Material shown: Begin

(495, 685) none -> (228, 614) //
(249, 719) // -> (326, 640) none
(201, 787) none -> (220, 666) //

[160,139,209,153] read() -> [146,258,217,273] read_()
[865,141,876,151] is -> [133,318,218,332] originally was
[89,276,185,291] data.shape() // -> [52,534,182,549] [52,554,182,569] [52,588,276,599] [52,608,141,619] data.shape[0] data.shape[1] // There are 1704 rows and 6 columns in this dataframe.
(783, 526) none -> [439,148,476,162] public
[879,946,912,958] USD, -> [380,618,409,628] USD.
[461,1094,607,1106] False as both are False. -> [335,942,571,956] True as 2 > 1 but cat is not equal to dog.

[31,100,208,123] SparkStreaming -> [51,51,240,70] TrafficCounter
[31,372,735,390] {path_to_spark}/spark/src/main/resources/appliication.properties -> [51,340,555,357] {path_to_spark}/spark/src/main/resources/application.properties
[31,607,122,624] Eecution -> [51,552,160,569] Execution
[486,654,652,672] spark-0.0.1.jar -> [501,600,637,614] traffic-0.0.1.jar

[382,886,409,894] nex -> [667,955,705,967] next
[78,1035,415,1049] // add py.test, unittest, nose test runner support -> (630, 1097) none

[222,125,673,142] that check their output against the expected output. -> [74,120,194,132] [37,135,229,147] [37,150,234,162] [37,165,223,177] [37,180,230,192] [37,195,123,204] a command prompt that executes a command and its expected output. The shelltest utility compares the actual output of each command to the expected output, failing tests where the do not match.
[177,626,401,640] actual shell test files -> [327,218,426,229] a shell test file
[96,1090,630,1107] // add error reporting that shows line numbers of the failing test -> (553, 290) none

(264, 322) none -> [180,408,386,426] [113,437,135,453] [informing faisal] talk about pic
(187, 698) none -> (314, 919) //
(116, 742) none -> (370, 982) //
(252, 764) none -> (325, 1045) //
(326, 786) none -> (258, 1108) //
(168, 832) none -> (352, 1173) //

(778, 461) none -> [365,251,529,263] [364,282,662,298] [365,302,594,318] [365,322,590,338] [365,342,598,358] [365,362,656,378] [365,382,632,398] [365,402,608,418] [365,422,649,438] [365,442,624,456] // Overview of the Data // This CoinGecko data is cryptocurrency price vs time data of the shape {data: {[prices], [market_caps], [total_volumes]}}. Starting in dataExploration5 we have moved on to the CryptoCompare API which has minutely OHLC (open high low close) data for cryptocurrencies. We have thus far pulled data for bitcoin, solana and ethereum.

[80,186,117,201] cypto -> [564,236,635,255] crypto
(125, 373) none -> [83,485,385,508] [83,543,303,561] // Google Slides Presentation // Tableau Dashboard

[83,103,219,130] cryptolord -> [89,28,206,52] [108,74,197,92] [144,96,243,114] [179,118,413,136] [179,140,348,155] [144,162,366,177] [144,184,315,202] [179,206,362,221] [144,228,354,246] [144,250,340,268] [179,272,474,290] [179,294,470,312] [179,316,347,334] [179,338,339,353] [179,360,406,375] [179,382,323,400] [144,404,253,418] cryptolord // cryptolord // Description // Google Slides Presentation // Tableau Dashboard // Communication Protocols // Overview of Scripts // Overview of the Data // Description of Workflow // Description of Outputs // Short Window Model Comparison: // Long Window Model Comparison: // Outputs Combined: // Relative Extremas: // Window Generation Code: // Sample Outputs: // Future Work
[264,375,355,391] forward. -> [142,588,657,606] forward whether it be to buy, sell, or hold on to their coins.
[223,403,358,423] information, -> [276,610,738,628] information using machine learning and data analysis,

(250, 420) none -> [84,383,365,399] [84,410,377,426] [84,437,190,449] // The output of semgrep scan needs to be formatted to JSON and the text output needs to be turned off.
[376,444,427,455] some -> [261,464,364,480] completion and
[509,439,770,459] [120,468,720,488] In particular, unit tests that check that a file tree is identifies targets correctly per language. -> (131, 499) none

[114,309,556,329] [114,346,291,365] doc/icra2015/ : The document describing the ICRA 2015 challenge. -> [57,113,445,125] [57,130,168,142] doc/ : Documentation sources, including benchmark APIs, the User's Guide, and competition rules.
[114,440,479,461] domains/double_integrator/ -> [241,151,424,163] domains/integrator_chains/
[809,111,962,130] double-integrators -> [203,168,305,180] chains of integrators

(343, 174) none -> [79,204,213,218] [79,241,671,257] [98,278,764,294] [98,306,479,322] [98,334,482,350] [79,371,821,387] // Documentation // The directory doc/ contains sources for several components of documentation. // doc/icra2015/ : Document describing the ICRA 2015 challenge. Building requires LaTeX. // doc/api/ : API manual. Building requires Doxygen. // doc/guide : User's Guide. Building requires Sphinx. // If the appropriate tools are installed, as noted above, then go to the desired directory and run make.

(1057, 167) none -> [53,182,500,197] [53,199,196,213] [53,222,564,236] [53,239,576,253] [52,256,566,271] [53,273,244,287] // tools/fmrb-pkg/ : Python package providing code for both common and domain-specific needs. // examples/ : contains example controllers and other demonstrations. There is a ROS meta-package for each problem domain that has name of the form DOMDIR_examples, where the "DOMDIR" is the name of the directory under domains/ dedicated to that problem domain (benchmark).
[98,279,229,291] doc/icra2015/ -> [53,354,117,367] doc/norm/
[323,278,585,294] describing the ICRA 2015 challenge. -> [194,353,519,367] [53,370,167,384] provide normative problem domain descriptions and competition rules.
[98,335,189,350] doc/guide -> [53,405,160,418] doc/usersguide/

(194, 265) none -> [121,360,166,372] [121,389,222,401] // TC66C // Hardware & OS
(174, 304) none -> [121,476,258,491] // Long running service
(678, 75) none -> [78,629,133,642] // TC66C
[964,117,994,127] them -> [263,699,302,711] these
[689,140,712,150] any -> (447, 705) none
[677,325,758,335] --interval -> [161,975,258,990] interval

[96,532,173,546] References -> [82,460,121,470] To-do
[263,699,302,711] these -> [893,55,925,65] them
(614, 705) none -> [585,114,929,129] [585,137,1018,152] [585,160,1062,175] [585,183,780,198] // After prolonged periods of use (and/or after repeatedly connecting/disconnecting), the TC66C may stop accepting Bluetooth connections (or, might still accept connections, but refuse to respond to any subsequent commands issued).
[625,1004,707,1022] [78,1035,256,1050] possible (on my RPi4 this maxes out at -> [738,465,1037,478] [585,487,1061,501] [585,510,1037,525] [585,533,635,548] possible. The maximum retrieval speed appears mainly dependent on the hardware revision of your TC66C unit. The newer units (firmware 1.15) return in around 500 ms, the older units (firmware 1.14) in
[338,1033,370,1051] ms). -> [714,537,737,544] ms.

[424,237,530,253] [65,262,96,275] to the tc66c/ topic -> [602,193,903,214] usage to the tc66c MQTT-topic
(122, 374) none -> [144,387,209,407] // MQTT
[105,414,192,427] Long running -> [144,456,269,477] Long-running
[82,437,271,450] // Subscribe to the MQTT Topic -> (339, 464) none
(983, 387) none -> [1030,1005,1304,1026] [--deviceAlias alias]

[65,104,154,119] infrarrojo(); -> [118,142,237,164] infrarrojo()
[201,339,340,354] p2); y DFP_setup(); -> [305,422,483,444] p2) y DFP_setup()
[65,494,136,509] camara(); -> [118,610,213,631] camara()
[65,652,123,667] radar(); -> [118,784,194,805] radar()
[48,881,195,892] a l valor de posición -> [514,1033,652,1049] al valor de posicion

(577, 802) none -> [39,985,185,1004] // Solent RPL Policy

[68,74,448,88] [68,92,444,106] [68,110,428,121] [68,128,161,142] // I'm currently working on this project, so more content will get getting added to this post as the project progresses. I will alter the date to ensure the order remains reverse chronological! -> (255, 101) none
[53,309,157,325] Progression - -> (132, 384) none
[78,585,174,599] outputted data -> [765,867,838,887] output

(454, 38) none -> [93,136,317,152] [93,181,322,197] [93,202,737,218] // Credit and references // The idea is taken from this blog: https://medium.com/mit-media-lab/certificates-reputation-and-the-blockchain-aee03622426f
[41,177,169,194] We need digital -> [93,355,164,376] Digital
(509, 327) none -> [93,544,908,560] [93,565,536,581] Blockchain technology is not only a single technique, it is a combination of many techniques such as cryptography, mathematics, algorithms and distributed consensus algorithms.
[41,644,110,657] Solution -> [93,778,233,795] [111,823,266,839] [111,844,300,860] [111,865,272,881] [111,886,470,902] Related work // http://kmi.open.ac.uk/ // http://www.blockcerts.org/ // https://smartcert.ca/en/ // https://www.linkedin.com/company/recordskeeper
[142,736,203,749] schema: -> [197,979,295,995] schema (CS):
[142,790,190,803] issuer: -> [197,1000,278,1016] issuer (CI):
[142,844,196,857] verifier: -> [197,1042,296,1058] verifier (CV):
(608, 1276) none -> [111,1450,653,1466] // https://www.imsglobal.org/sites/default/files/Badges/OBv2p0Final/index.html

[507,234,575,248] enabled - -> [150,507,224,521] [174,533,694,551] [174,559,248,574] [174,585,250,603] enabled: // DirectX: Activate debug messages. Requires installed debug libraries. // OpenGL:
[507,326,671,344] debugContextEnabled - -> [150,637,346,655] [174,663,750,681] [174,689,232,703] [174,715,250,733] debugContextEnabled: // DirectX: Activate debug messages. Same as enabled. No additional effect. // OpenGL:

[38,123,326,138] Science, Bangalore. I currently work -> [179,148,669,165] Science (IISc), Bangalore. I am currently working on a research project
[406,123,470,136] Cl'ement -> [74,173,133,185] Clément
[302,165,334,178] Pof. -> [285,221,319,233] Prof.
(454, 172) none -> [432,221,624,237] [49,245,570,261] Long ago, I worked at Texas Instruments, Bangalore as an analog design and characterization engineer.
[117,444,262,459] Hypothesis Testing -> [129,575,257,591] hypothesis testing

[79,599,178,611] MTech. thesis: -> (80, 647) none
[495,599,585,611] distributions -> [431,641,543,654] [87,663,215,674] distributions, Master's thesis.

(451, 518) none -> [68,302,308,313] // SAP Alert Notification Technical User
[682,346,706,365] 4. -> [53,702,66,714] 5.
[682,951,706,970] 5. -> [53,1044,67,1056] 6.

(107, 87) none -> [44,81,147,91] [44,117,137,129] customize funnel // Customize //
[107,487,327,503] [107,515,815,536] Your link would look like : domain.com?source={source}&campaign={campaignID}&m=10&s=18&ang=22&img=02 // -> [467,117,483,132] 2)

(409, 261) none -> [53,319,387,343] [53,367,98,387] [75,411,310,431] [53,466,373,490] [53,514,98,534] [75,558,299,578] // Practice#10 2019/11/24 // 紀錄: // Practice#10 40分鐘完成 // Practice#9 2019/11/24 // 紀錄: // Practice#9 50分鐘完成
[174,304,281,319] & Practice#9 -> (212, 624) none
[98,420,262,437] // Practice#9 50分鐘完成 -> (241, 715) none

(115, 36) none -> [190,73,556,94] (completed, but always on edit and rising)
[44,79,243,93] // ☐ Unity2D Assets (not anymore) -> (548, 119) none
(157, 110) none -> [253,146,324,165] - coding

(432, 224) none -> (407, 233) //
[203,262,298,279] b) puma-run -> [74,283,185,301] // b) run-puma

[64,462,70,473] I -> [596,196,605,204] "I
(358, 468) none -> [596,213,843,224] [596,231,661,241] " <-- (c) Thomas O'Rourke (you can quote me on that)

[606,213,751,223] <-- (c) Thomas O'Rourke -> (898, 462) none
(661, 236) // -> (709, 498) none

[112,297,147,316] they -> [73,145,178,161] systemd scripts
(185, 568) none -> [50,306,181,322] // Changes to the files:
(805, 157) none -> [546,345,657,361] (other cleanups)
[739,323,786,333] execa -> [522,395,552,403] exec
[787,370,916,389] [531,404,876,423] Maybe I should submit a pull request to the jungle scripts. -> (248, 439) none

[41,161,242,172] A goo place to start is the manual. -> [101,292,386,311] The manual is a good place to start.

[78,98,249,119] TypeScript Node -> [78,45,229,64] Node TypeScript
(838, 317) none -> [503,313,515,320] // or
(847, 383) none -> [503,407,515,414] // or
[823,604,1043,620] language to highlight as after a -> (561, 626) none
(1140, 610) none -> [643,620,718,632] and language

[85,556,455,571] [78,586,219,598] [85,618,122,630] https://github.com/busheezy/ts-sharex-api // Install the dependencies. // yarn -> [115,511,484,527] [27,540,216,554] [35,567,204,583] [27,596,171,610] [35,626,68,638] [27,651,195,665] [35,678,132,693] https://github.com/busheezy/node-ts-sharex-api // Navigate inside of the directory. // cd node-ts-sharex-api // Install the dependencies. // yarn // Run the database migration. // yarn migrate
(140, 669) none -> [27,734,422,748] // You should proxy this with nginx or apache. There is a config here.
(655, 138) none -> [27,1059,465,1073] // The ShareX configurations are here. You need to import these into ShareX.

Material shown: End

#### About this exercise
Everything above from the line containing "[48,881,195,892] a l" down to the line containing "(577, 802) none" is to be transcribed exactly, with both of those lines included and nothing else added.

#### Written response
[48,881,195,892] a l valor de posición -> [514,1033,652,1049] al valor de posicion

(577, 802) none -> [39,985,185,1004] // Solent RPL Policy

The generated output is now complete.